1) MILP (Mixed-Integer Linear Programming): Solved via the commercial Gurobi solver. This represents the absolute theoretical optimal solution under perfect foresight, but it is notoriously slow.

2) PSO (Particle Swarm Optimization): A traditional heuristic algorithm widely used in microgrid dispatch.

3) Standard DRL (DDPG/SAC without Fairness): A conventional reinforcement learning agent whose sole objective is to minimize total system cost, ignoring Jain’s Fairness Index and battery aging constraints.

4) Proposed Strategy (Fairness-Aware SAC): Our complete framework, incorporating LinDistFlow physics, DoD battery aging, and Jain’s Fairness multi-objective reward.

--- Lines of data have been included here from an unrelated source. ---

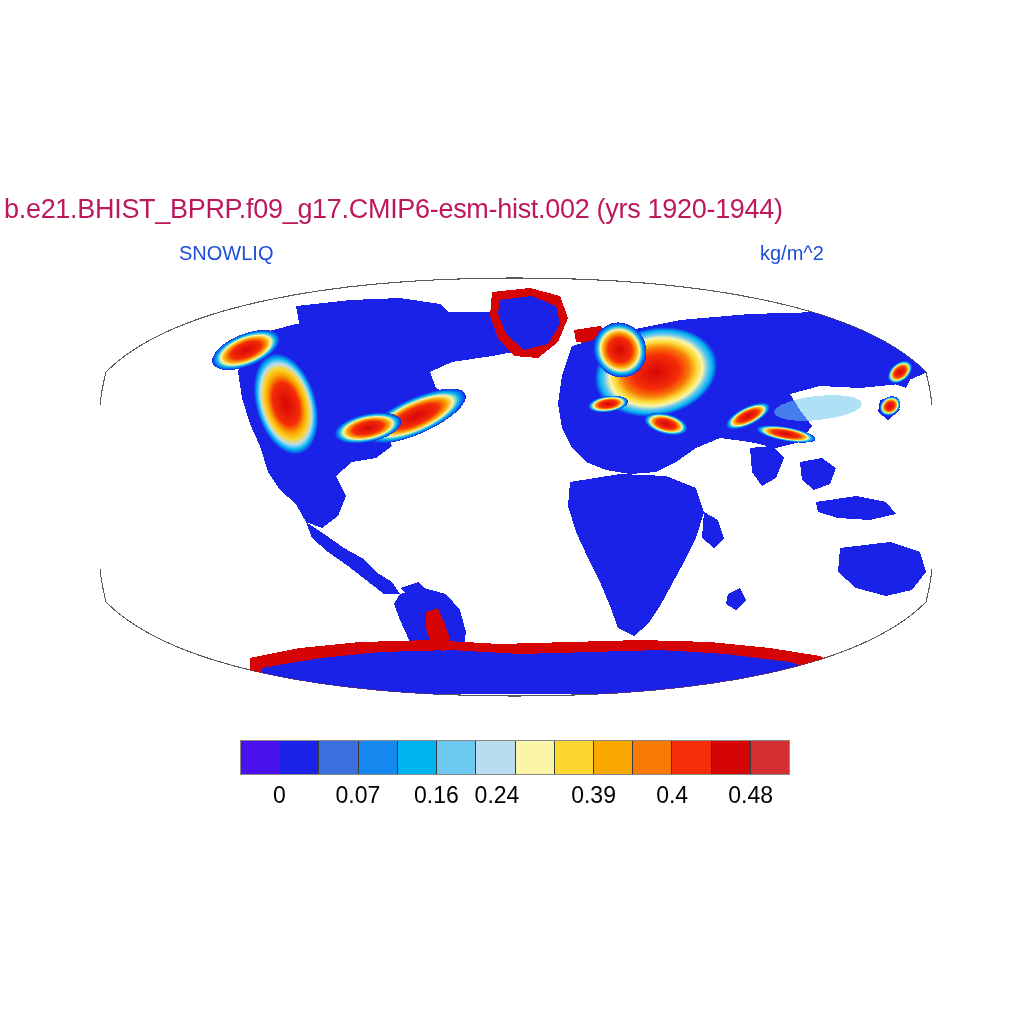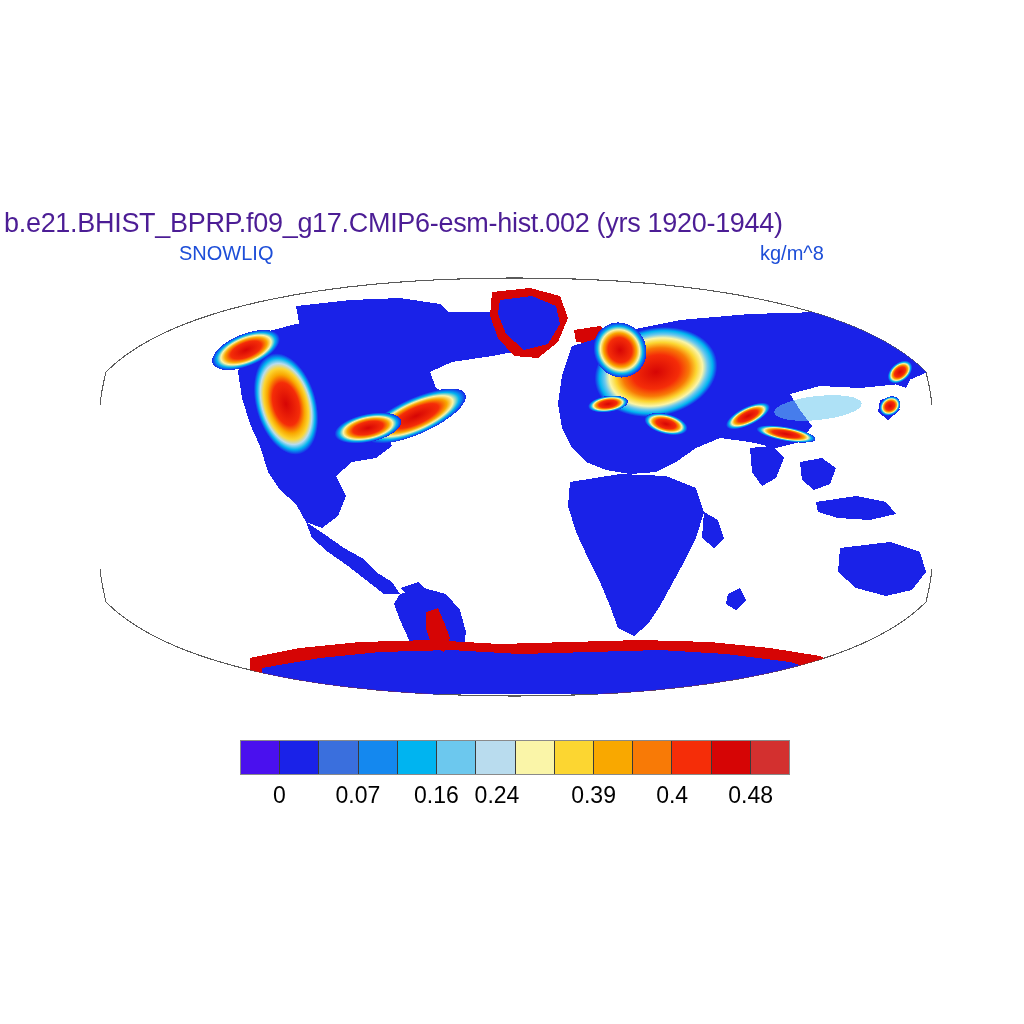--- a/index.html
+++ b/index.html
@@ -19,27 +19,27 @@
   #plot {
     position: absolute;
     left: 0; top: 0;
     width: 1024px;
     height: 1024px;
   }
 
   .title-main {
     position: absolute;
     left: 4px;
-    top: 207px;
+    top: 193px;
     width: 1016px;
     font-size: 27px;
     line-height: 32px;
     letter-spacing: -0.3px;
     white-space: nowrap;
-    color: #4c1d95;
+    color: #be185d;
   }
 
   .sub-row {
     position: absolute;
     top: 240px;
     height: 26px;
     font-size: 20px;
     line-height: 26px;
     color: #1d4ed8;
     white-space: nowrap;
@@ -102,21 +102,21 @@
 <body>
 
 <div id="plot">
 
   <div class="title-main">b.e21.BHIST_BPRP.f09_g17.CMIP6-esm-hist.002 (yrs 1920-1944)</div>
 
   <div class="sub-row sub-left">SNOWLIQ</div>
 
   <div class="sub-row sub-center">DJF</div>
 
-  <div class="sub-row sub-right">kg/m^8</div>
+  <div class="sub-row sub-right">kg/m^2</div>
 
   <div class="map-wrap">
     <svg viewBox="0 0 832 422" xmlns="http://www.w3.org/2000/svg">
       <defs>
 
         <clipPath id="globeClip">
           <path d="M416,2
                    C 600,2 760,30 826,96
                    C 840,150 840,272 826,326
                    C 760,392 600,420 416,420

4.2. Computational Scalability and Real-Time Feasibility

In real-time electricity and carbon markets, clearing and dispatch commands must be executed within stringent sub-minute windows. Table 1 compares the computational latency of the evaluated models.

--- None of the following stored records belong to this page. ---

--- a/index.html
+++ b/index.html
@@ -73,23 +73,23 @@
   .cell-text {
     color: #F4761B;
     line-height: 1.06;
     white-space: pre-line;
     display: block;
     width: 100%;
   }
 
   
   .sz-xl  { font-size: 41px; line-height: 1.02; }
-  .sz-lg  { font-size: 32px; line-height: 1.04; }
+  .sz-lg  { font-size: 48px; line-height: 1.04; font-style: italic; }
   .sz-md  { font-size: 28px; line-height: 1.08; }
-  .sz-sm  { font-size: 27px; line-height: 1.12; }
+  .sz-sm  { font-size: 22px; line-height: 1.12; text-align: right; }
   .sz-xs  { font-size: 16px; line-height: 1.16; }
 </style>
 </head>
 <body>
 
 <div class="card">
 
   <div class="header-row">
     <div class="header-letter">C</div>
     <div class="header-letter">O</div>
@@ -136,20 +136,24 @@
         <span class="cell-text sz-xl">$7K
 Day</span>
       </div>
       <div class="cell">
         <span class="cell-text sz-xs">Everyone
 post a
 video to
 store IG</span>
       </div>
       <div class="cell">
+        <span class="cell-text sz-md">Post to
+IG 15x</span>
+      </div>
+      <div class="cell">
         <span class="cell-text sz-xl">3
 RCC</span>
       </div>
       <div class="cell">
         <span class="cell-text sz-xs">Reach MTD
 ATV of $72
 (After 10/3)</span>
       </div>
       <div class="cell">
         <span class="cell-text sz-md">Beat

Table 1 provides a comprehensive comparison of the four dispatch models across critical dimensions: computational scalability, economic optimality, social equity, and physical safety.

Table 1. Comparison of computational scalability and real-time feasibility.

Dispatch Model	Average Inference Latency/Step	Optimality Gap (vs. MILP)	Jain’s Fairness Index ( $J$ )	Voltage Violations ( $V_{n} > 1.05$ or $V_{n} < 0.95$ )
MILP (Gurobi)	14.5 min	0.0% (Theoretical Baseline)	N/A (Single Objective)	0 (Safe)
PSO (Heuristic)	42.6 s	8.5%	0.52	Occasional (Peak hours)
Standard DRL (SAC)	12.5 ms	2.1%	0.41 (Severe Inequity)	Severe (End-of-line nodes)
Proposed SAC (Fairness-Aware)	18.4 milliseconds	3.2%	0.92 (High Equity)	0 (Strictly Safe)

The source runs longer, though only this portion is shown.